The Afropop indie Vampire Weekend has been the buzz band of 2008 for its fresh sound
"As a young girl / Louis Vuitton / With your mother / on a sandy lawn
As a sophomore / with reggaeton / And the linens / you're sitting on
Is your bed made? / Is your sweater on? / Do you want to? / Like you know I do
But this feels / so unnatural / Peter Gabriel too"
The sparse and clever verses to "Cape Cod Kwassa Kwassa," intertwined with a gentle Congolese melody, has helped make Vampire Weekend an international buzz band since early this year.
VAMPIRE WEEKEND WITH OPENING BAND LINUS
Place: Pipeline Cafe, 805 Pohukaina St.
Time: 8 p.m. Tuesday
Tickets: $25 and $50 VIP loft, all ages (minors must be accompanied by an adult)
Call: 591-2211 or visit ticketmaster.com
Made up of four recent Columbia University graduates, and taking its quirky name from the title of singer Ezra Koenig's amateur horror film, Vampire Weekend makes a Hawaii stopover Tuesday night at Pipeline Cafe before heading to gigs in New Zealand, Australia and Japan.
Much has been made of the band's overt appropriation of Afropop in its original material, but the group is part of a recent history of white Northeasterners - e.g., David Byrne of Talking Heads (who has himself said VW sounds like an early version of the Heads) and Paul Simon during the time of the "Graceland" album - who've been inspired and taken West African music to heart.
Calling from the band's recent stop in Seattle during an intensive yearlong tour, bassist Chris Baio said their "first flirtation with Afropop started with Ezra's guitar solos during our first practice together." Combine that with the occasional classical flourish (check out keyboardist Rostam Batmanglij's string arrangements and sometime harpsichord sound on the band's tidy charmer of a debut) and Koenig's impressionistic views of the privileged prep life, and Vampire Weekend was on its way.
Their first shows in 2006 got the attention of music bloggers, and after much touring and the release of their self-titled album in late January, the band hasn't looked back.
They've already been tagged as possibly "this year's Strokes" by National Public Radio, but any possible untamed sex appeal is particularly muted in Vampire Weekend's fresh-face stage presence. The album, however, should make it on any number of critics' best-of lists by year's end, buoyed by such breakout tracks as "Mansard Roof," the ska-driven "A-Punk," the click-clack syncopation of "Oxford Comma" (a possible reference to Batmanglij's internship at the offices of the Oxford English Dictionary) and the aforementioned "Cape Cod Kwassa Kwassa."
"For three days after we did a European festival, we shot the video for that song," Baio said. "It starts at a party and centers on one girl who we follow and undergoes this transformation, which I won't divulge."
Baio would be the first to say that he never expected the band to receive so much attention and notoriety so early in their career. (In fact, Baio finished up his studies only last spring, with a major in Russian studies and a minor in math.)

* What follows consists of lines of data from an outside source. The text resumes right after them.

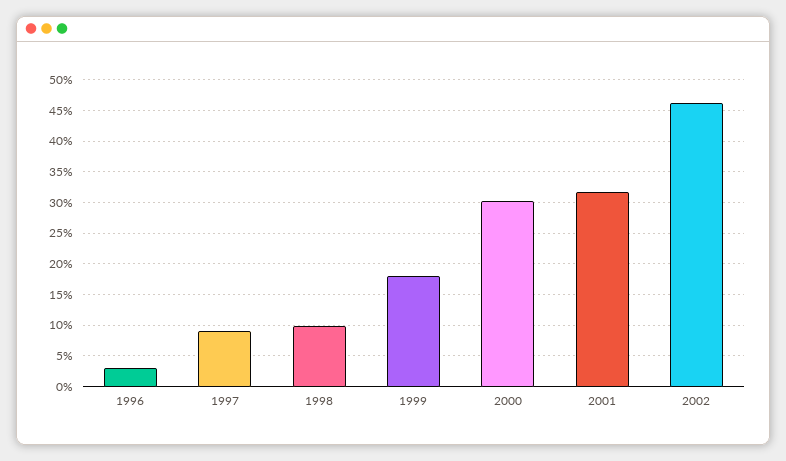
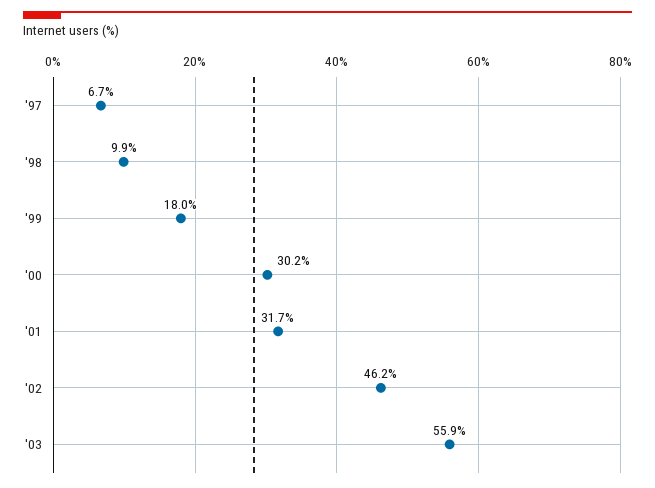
1996: 3 -> none
1997: 9 -> 6.7
'03: none -> 55.9

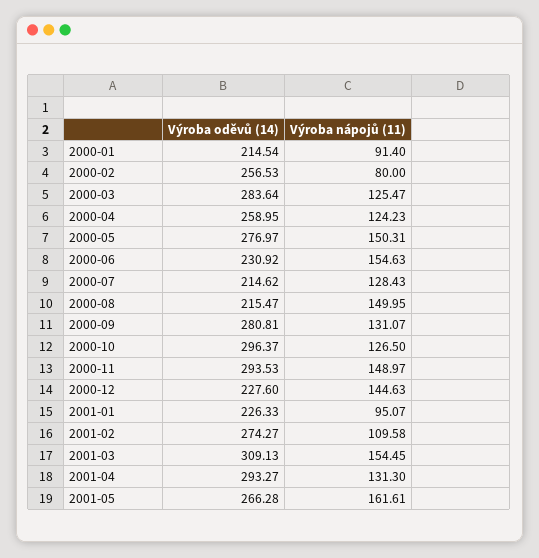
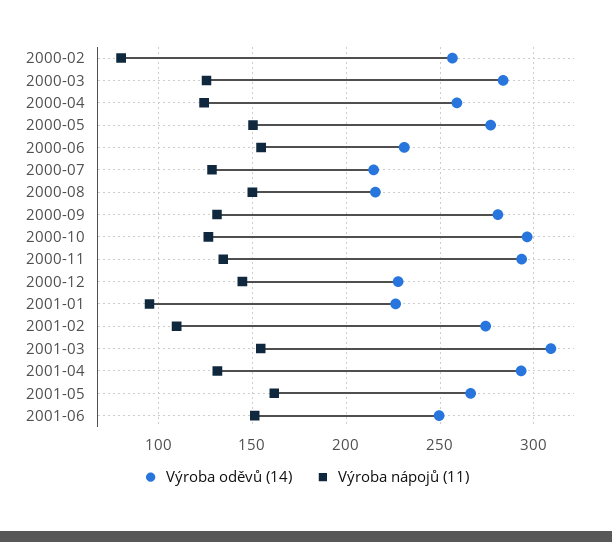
Výroba oděvů (14), 2000-01: 214.54 -> none
Výroba nápojů (11), 2000-01: 91.4 -> none
Výroba nápojů (11), 2000-11: 148.97 -> 135
Výroba oděvů (14), 2001-06: none -> 250
Výroba nápojů (11), 2001-06: none -> 150

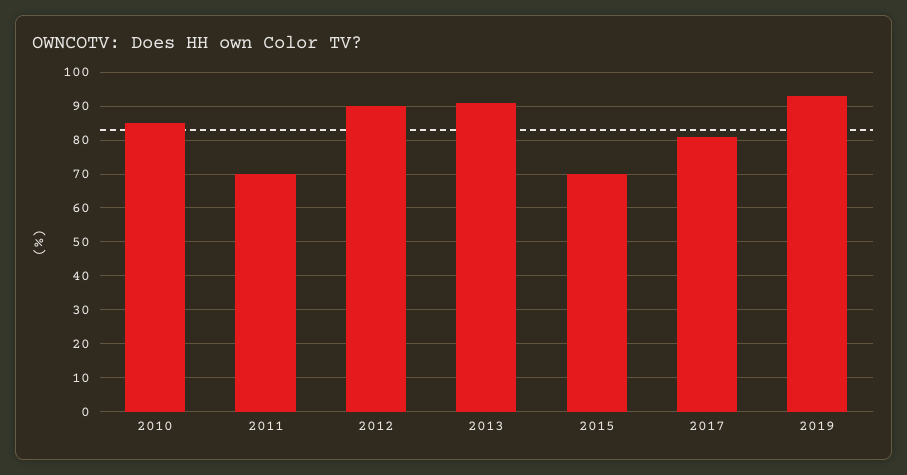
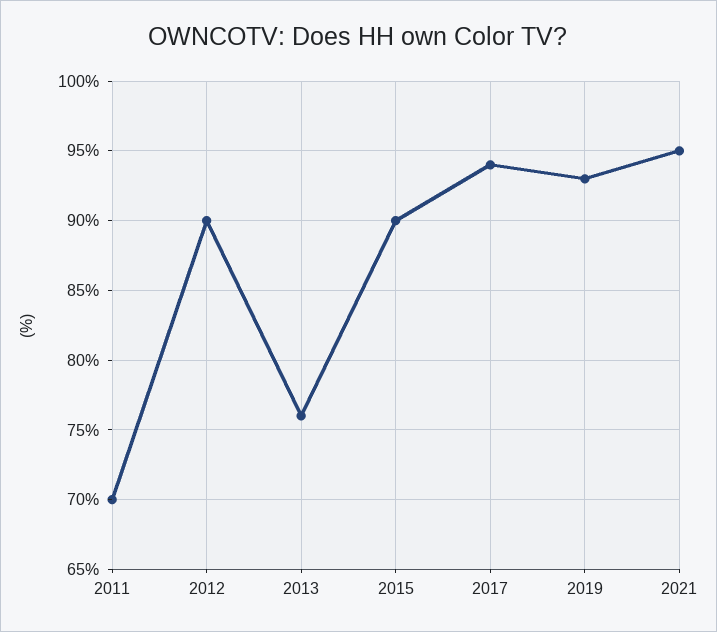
2010: 85 -> none
2013: 90 -> 76
2015: 70 -> 90
2017: 80 -> 94
2021: none -> 95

But ever since he got his first guitar at age 12 (and bass as a high school graduation gift from his parents), "I've always wanted to play music, and it was great that I could help start this band with friends and play for people. But this has taken it much farther than I could ever imagine. We're practically touring on a full-time basis now."
Local fans of the band can expect to hear a couple of new songs not from the first album; those will probably show up on their sophomore release, which they'll start work on next year.